Our extensive blinded validation shows that the sensitivity of CSCE for detecting heterozygous variants in fragments <500 bp with a G + C content of 20%-60% is 98.3%-99.4% (95% CI) for manual analysis and >99.6% (95% CI) for automated analysis (Table 1). At these high levels, it is likely that interlaboratory variation would have a more important effect on sensitivity than any inaccuracy in estimating sensitivity. Therefore, for practical purposes we have shown that the sensitivity of CSCE for detecting heterozygous variants is indistinguishable from that for sequencing.

The overall specificity is dependent on the method of analysis used. With manual analysis, the estimated specificity is 93.1%-95.5% (95% CI), whereas the estimated specificity with automated analysis is 90.1%-93.1% (95% CI). The lower specificity achieved with automated analysis is largely due to the low-level background noise, which is often distant from the actual sample peak. Such noise can easily be excluded by visual inspection but cannot be identified as such by the analysis program (see Supplemental Data H in the online Data Supplement). Although an increase in the false-positive rate with automated analysis increases the number of fragments requiring sequencing, the difference is marginal. The key benefit of automated analysis is its objectivity and consistency, which underpin a reliable sensitivity. Automated analysis also enables the development of schemes for objectively monitoring resolution and facilitates a substantial reduction in the time required for analysis.
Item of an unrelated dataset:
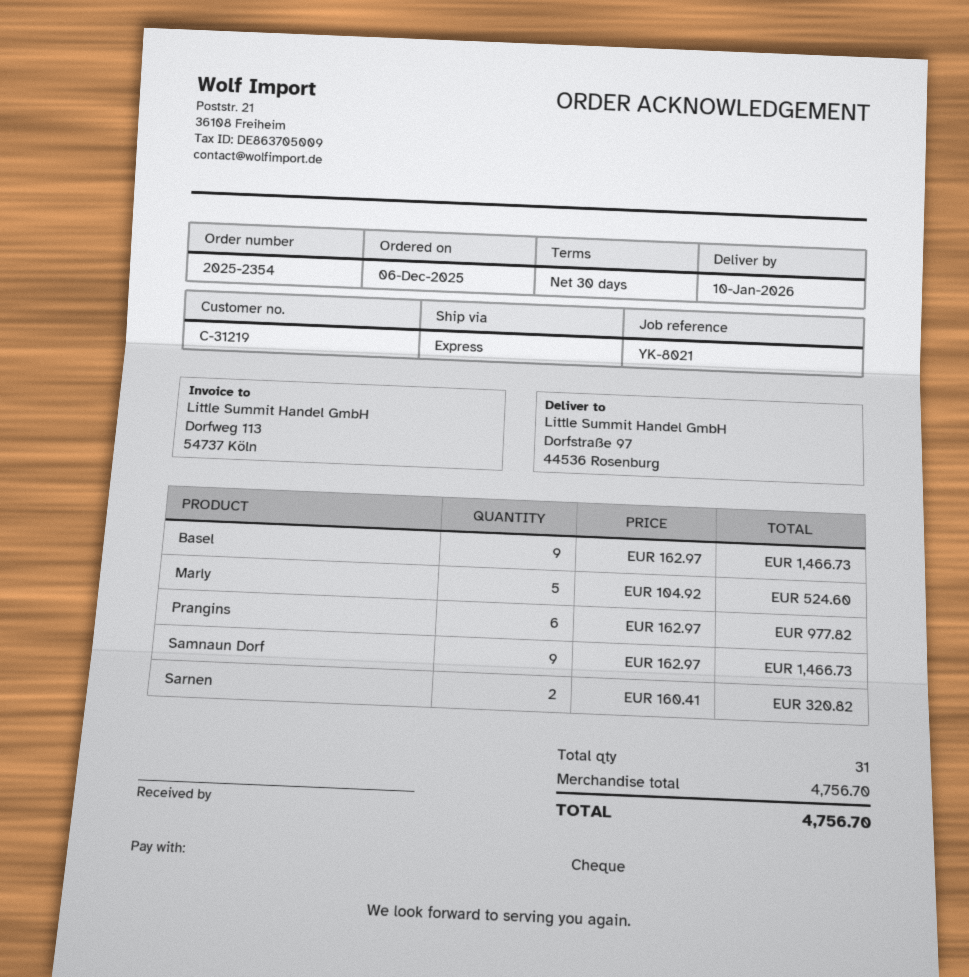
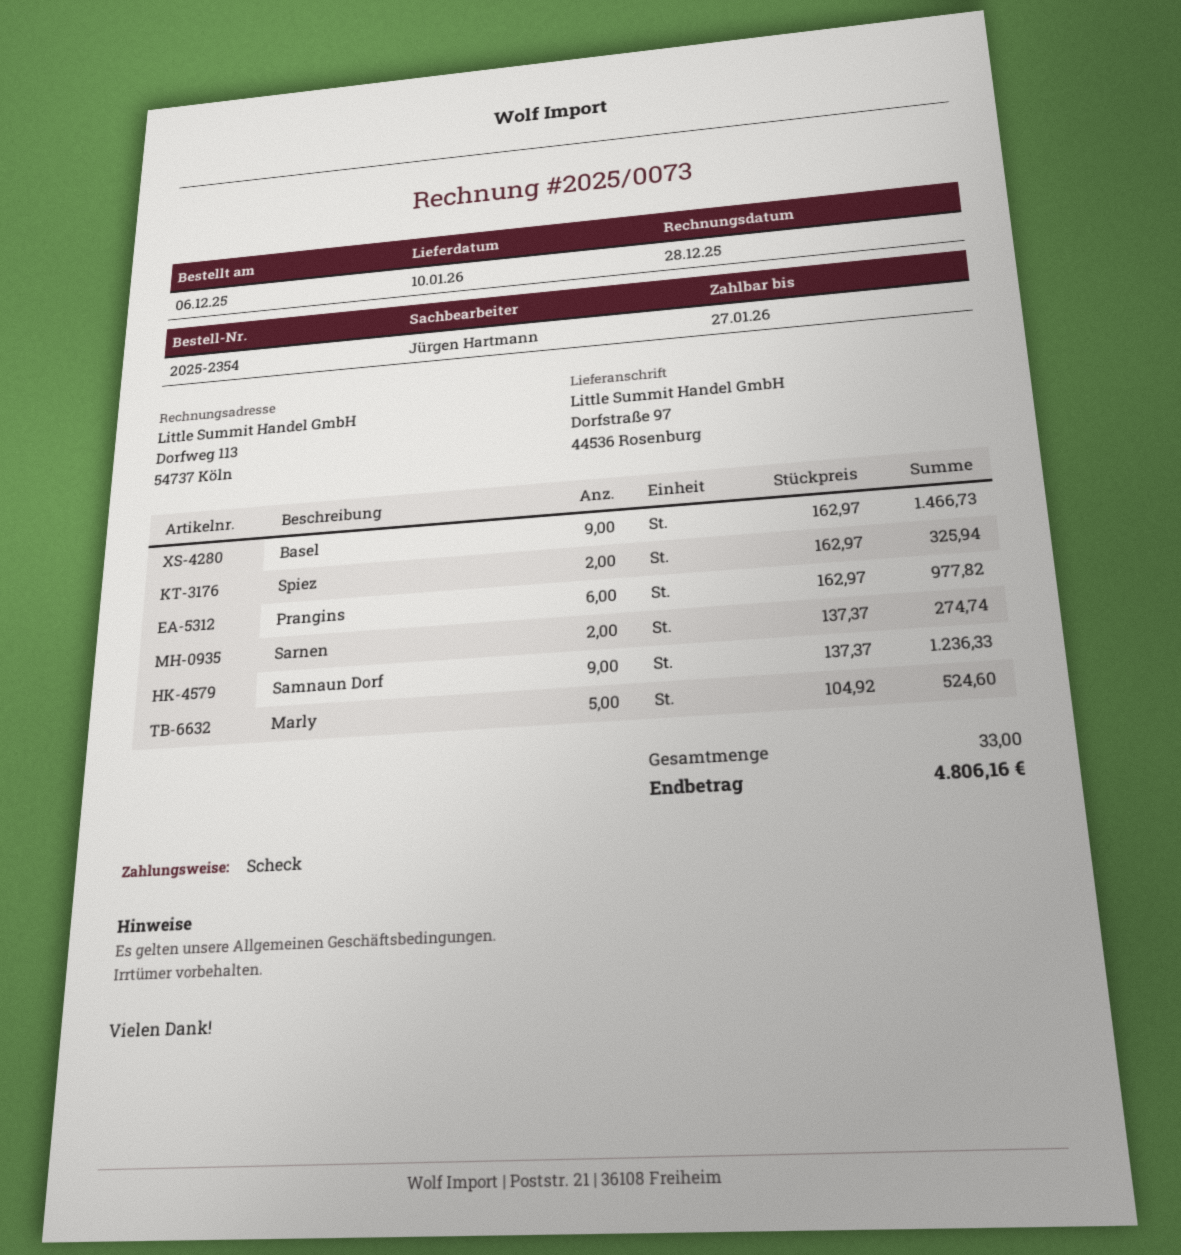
Samnaun Dorf: 9 x 162.97 = 1466.73 -> 9 x 137.37 = 1236.33
Sarnen: 2 x 160.41 = 320.82 -> 2 x 137.37 = 274.74
Spiez: none -> 2 x 162.97 = 325.94
total quantity: 31 -> 33
total: 4756.70 -> 4806.16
A 50-bp buffer was included in the PCR designs to allow for decreased sensitivity in detecting variants close to the ends of fragments, an observation that has previously been reported (21). Seventeen different variants included in this study fell within the stipulated 50-bp buffer, with distances as close as 36 bp from the end of the amplified fragment. Although we detected all of these variants, we found a slight bias toward lower resolution scores in this group compared with the validation as a whole (Fig. 4). Therefore, a minimum 50-bp buffer is a prudent measure to maintain performance.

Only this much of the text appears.